ASSIGNMENT :: Write the records out exactly as they read, but not the pictures.

......

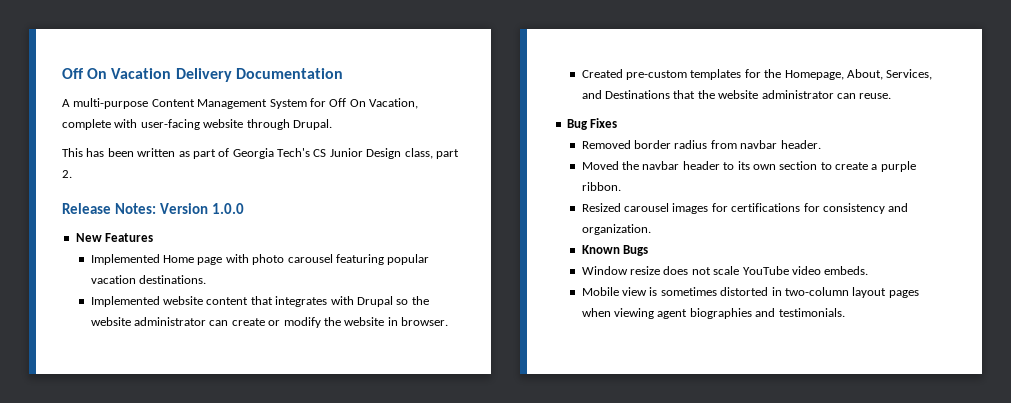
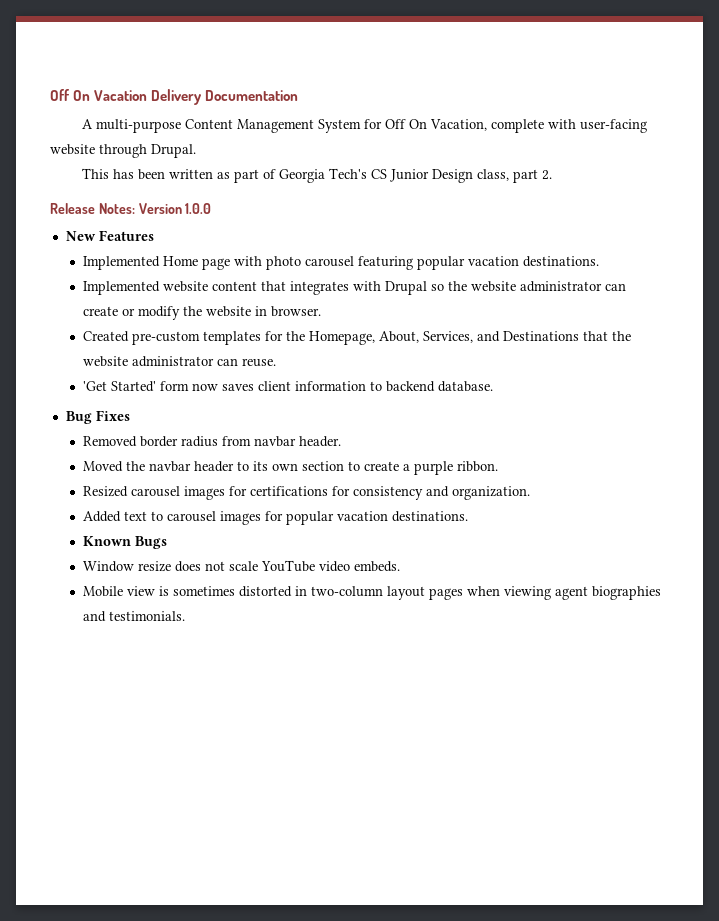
+ 'Get Started' form now saves client information to backend database.
+ Added text to carousel images for popular vacation destinations.

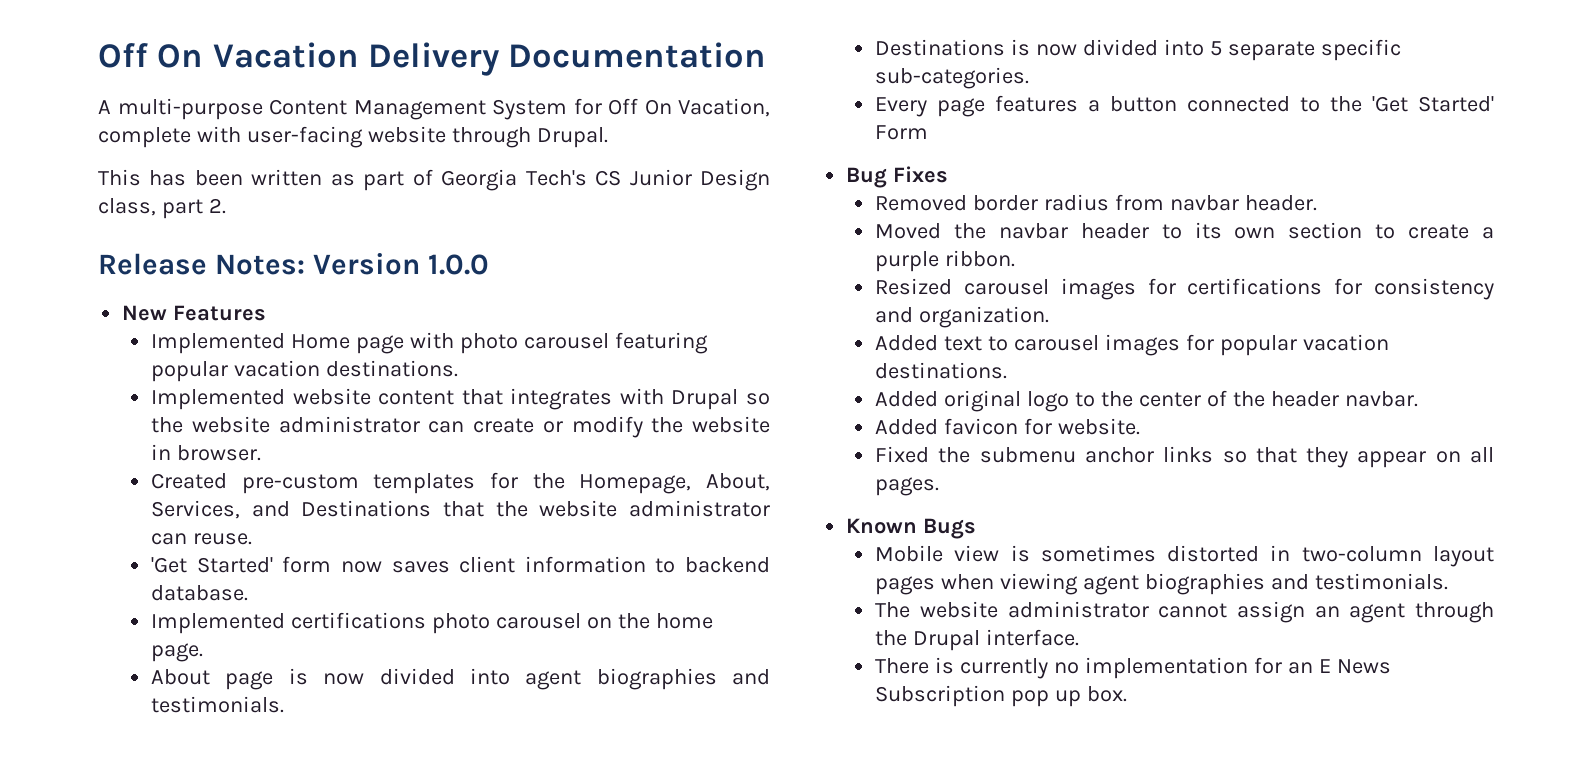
+ Implemented certifications photo carousel on the home page.
+ About page is now divided into agent biographies and testimonials.
+ Destinations is now divided into 5 separate specific sub-categories.
+ Every page features a button connected to the 'Get Started' Form
+ Added original logo to the center of the header navbar.
+ Added favicon for website.
+ Fixed the submenu anchor links so that they appear on all pages.
  Known Bugs
- Window resize does not scale YouTube video embeds.
+ The website administrator cannot assign an agent through the Drupal interface.
+ There is currently no implementation for an E News Subscription pop up box.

......

PROBLEM SOLUTION ::
+ 'Get Started' form now saves client information to backend database.
+ Added text to carousel images for popular vacation destinations.

+ Implemented certifications photo carousel on the home page.
+ About page is now divided into agent biographies and testimonials.
+ Destinations is now divided into 5 separate specific sub-categories.
+ Every page features a button connected to the 'Get Started' Form
+ Added original logo to the center of the header navbar.
+ Added favicon for website.
+ Fixed the submenu anchor links so that they appear on all pages.
  Known Bugs
- Window resize does not scale YouTube video embeds.
+ The website administrator cannot assign an agent through the Drupal interface.
+ There is currently no implementation for an E News Subscription pop up box.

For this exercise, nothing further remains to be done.